(Beginning of RECORDS SHOWN)

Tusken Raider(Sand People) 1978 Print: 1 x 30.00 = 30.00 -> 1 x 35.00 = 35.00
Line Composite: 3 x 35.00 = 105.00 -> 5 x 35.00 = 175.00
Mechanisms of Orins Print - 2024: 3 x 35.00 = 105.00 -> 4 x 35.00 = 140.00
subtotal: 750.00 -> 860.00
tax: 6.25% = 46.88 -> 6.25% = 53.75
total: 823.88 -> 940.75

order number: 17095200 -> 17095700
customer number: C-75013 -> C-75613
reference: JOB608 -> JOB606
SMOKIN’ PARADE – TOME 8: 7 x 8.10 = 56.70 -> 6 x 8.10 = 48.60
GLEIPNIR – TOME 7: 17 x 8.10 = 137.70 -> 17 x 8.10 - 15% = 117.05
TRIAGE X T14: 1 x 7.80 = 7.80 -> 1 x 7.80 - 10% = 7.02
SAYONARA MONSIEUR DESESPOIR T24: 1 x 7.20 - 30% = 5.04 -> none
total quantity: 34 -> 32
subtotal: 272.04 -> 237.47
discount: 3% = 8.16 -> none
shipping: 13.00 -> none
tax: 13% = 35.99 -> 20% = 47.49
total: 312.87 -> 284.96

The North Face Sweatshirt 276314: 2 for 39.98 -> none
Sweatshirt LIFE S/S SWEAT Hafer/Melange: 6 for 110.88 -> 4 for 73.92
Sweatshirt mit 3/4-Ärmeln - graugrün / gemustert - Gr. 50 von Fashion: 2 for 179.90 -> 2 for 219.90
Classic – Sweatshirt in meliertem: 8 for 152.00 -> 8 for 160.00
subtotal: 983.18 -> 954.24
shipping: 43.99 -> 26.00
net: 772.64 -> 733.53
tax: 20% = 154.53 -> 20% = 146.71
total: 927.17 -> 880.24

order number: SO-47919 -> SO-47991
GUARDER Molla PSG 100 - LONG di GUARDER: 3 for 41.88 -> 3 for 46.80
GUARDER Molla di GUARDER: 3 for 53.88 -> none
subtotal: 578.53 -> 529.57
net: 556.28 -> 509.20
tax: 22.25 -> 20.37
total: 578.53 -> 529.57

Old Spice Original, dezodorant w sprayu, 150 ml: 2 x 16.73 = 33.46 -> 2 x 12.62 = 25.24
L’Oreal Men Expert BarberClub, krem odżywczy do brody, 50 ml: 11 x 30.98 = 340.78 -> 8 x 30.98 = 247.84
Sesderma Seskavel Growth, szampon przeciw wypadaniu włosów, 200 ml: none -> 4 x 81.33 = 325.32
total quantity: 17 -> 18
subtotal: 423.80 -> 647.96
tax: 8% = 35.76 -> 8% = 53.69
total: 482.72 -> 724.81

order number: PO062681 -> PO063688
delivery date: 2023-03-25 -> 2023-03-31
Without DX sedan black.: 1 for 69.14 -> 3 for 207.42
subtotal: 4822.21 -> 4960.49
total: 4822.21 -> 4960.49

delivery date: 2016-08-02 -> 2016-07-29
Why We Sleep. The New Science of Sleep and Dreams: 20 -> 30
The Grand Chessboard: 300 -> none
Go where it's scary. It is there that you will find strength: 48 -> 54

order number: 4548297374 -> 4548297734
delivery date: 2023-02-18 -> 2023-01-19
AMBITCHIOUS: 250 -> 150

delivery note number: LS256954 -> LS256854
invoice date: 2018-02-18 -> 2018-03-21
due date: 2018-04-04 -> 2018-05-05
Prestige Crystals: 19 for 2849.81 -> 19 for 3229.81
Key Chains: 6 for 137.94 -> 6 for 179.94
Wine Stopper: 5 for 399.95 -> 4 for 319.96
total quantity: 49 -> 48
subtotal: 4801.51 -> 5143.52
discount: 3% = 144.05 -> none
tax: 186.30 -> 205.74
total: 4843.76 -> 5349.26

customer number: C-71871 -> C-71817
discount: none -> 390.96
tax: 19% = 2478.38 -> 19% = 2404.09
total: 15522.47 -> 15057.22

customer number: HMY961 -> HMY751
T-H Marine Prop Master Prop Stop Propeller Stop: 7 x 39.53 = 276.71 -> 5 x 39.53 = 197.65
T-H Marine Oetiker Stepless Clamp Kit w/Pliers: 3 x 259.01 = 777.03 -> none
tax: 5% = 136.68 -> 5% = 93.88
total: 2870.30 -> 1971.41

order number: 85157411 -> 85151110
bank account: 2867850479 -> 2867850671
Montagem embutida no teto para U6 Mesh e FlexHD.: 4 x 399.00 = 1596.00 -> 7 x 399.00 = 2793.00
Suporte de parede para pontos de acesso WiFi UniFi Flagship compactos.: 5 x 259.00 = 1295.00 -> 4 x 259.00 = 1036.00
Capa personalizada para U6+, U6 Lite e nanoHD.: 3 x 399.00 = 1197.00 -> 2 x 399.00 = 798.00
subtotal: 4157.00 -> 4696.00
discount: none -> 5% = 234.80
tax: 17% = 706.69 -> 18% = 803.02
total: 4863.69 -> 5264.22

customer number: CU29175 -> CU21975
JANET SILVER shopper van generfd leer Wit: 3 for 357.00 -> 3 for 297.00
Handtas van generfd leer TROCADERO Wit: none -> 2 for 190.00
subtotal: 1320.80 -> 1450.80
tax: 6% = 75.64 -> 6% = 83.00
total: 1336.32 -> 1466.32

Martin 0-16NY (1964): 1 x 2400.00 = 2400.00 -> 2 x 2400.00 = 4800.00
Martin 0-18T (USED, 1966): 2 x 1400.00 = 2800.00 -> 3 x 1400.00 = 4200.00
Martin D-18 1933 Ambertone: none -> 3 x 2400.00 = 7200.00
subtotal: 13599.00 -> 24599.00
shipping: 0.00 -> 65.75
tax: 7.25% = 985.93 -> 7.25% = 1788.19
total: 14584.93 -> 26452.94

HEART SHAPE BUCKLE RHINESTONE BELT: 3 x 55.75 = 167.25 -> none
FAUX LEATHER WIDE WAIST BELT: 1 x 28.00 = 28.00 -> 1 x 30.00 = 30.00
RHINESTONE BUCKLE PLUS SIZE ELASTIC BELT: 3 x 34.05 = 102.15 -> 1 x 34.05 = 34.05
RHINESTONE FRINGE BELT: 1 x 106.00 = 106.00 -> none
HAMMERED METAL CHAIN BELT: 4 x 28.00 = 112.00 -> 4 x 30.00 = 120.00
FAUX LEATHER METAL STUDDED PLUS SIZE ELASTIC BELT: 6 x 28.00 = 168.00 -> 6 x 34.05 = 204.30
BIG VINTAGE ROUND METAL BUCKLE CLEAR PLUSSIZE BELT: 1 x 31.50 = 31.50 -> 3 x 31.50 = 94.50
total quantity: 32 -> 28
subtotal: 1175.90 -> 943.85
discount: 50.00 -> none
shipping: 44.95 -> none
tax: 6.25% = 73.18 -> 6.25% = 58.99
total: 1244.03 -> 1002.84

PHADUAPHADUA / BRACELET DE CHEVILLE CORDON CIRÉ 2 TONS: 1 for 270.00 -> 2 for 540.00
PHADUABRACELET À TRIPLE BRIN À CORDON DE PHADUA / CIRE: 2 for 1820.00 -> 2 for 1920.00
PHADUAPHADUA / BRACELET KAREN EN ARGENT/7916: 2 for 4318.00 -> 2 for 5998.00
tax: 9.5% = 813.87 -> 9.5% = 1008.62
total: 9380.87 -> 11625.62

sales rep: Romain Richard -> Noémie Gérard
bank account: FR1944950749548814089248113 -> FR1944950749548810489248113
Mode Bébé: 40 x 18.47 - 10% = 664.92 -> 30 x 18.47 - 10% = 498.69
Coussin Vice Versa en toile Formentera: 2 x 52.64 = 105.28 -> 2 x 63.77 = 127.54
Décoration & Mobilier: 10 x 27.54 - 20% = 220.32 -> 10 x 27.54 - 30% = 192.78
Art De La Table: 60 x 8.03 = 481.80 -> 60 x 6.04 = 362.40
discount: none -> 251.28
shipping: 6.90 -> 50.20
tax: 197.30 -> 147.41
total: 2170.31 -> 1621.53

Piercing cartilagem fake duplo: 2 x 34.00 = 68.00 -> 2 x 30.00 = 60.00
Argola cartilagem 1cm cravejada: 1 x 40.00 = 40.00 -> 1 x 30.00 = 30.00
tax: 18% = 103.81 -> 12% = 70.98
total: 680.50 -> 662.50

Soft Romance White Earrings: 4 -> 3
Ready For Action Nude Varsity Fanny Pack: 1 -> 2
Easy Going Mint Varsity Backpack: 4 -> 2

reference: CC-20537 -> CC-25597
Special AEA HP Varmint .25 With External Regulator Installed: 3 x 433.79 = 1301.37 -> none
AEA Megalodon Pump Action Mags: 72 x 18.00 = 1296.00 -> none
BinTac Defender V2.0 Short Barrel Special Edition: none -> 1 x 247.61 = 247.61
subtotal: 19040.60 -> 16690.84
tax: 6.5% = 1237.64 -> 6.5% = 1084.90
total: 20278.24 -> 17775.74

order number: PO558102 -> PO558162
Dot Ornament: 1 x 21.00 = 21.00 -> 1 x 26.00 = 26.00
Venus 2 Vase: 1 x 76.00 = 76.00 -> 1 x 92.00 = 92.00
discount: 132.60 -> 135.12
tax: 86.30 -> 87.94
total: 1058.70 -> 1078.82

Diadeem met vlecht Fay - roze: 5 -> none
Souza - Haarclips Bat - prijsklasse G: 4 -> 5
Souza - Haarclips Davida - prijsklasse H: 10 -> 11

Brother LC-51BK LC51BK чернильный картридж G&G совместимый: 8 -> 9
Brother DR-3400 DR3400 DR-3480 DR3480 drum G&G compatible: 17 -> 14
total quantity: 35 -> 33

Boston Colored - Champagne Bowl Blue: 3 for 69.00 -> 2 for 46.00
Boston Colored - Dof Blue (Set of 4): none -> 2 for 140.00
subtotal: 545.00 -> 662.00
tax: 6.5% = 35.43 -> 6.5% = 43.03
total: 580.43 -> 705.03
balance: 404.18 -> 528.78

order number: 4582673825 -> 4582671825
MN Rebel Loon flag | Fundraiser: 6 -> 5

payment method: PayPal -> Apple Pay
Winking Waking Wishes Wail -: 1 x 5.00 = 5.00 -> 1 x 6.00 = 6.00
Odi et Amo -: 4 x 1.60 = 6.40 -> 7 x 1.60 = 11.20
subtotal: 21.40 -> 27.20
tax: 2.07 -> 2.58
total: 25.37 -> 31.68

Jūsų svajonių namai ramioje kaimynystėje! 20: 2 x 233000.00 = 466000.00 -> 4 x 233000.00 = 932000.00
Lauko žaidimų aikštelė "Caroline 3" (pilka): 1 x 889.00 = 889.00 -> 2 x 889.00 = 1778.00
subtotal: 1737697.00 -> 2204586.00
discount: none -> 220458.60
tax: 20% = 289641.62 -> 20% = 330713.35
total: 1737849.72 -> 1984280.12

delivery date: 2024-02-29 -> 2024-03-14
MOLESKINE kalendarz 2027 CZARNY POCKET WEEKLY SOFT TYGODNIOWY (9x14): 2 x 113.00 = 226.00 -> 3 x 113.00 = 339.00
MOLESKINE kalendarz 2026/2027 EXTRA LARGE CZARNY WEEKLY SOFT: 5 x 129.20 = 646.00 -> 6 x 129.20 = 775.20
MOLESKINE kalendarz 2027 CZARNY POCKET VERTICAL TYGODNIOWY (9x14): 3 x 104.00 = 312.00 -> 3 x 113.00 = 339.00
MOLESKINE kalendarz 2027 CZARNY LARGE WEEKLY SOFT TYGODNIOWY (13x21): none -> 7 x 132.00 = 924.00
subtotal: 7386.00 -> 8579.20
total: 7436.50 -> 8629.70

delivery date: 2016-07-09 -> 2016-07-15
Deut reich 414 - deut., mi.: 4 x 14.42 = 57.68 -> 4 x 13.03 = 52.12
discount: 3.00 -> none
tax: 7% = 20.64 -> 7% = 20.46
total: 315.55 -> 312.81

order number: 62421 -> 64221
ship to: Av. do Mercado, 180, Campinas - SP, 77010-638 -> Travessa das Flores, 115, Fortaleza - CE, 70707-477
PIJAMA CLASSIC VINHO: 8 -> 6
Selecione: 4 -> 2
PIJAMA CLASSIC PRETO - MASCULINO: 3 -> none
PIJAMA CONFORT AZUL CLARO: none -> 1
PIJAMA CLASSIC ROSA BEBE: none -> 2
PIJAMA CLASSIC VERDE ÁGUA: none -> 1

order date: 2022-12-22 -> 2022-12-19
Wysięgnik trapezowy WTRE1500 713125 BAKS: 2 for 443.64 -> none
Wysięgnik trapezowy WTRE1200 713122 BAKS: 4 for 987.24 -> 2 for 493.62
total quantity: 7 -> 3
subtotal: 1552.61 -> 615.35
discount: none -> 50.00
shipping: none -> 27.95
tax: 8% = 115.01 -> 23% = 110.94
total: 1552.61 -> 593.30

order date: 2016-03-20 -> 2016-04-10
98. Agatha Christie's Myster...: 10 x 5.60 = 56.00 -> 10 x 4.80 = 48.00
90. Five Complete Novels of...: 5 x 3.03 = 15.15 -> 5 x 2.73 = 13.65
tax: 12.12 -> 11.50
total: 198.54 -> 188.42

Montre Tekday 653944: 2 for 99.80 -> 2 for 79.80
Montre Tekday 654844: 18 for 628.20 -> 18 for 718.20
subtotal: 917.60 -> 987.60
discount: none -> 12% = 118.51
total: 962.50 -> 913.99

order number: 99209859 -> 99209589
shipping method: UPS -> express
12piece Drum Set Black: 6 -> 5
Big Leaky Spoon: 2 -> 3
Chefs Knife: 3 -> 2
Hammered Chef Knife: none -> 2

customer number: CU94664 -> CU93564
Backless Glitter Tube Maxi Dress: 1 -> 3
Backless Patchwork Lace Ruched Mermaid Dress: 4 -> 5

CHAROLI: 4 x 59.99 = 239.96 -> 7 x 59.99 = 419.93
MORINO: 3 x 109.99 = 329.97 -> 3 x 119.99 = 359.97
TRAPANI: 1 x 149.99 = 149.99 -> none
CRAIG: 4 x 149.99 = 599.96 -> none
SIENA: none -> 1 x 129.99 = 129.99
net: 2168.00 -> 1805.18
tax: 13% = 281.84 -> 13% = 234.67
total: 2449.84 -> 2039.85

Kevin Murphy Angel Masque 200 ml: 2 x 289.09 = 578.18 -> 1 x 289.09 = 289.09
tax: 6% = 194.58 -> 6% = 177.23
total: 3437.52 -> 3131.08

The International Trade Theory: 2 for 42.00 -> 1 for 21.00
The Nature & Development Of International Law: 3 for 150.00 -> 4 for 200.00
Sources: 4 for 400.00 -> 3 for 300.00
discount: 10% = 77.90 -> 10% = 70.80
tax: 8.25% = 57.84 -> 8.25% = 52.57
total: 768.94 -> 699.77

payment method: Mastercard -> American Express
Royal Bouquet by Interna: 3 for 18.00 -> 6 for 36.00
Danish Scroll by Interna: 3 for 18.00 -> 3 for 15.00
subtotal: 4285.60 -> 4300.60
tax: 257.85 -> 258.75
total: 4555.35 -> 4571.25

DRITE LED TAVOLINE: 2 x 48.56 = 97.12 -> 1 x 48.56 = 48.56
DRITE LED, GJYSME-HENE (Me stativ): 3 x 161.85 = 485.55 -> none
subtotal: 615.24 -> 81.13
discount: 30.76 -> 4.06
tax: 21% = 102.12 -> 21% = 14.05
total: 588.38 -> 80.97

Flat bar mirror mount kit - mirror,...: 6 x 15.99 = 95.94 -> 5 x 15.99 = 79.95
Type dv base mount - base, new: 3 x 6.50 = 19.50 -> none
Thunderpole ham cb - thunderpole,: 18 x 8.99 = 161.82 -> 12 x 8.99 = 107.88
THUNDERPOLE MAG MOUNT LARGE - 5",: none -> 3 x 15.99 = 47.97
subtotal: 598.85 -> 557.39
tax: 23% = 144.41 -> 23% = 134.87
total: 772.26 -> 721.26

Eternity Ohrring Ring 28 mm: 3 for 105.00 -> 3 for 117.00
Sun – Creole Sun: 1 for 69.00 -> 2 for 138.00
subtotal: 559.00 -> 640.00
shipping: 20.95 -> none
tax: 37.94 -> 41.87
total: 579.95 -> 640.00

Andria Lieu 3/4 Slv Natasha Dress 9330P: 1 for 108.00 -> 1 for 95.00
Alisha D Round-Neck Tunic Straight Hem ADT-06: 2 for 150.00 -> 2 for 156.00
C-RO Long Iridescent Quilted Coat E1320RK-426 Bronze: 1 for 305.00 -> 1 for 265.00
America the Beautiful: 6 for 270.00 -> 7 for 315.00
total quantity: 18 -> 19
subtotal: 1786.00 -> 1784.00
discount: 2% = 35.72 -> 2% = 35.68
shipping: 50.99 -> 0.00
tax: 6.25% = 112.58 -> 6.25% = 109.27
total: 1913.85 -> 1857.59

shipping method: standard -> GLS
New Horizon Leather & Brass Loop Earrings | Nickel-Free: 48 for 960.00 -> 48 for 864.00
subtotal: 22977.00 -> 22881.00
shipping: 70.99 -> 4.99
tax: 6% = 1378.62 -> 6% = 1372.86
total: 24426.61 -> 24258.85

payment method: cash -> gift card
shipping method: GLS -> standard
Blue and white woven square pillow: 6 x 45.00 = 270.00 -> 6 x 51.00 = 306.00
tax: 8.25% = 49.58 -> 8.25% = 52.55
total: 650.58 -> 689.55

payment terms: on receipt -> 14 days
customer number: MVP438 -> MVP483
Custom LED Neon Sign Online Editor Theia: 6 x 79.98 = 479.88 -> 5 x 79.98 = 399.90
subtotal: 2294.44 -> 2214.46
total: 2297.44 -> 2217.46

(End of RECORDS SHOWN)

» AIM OF THE TASK:
Look back at the entries above and repeat, unchanged, every line from the line holding "discount: 50.00 -> none" through the line holding "Soft Romance White Earrings: 4 -> 3".

» EXERCISE RESULT:
discount: 50.00 -> none
shipping: 44.95 -> none
tax: 6.25% = 73.18 -> 6.25% = 58.99
total: 1244.03 -> 1002.84

PHADUAPHADUA / BRACELET DE CHEVILLE CORDON CIRÉ 2 TONS: 1 for 270.00 -> 2 for 540.00
PHADUABRACELET À TRIPLE BRIN À CORDON DE PHADUA / CIRE: 2 for 1820.00 -> 2 for 1920.00
PHADUAPHADUA / BRACELET KAREN EN ARGENT/7916: 2 for 4318.00 -> 2 for 5998.00
tax: 9.5% = 813.87 -> 9.5% = 1008.62
total: 9380.87 -> 11625.62

sales rep: Romain Richard -> Noémie Gérard
bank account: FR1944950749548814089248113 -> FR1944950749548810489248113
Mode Bébé: 40 x 18.47 - 10% = 664.92 -> 30 x 18.47 - 10% = 498.69
Coussin Vice Versa en toile Formentera: 2 x 52.64 = 105.28 -> 2 x 63.77 = 127.54
Décoration & Mobilier: 10 x 27.54 - 20% = 220.32 -> 10 x 27.54 - 30% = 192.78
Art De La Table: 60 x 8.03 = 481.80 -> 60 x 6.04 = 362.40
discount: none -> 251.28
shipping: 6.90 -> 50.20
tax: 197.30 -> 147.41
total: 2170.31 -> 1621.53

Piercing cartilagem fake duplo: 2 x 34.00 = 68.00 -> 2 x 30.00 = 60.00
Argola cartilagem 1cm cravejada: 1 x 40.00 = 40.00 -> 1 x 30.00 = 30.00
tax: 18% = 103.81 -> 12% = 70.98
total: 680.50 -> 662.50

Soft Romance White Earrings: 4 -> 3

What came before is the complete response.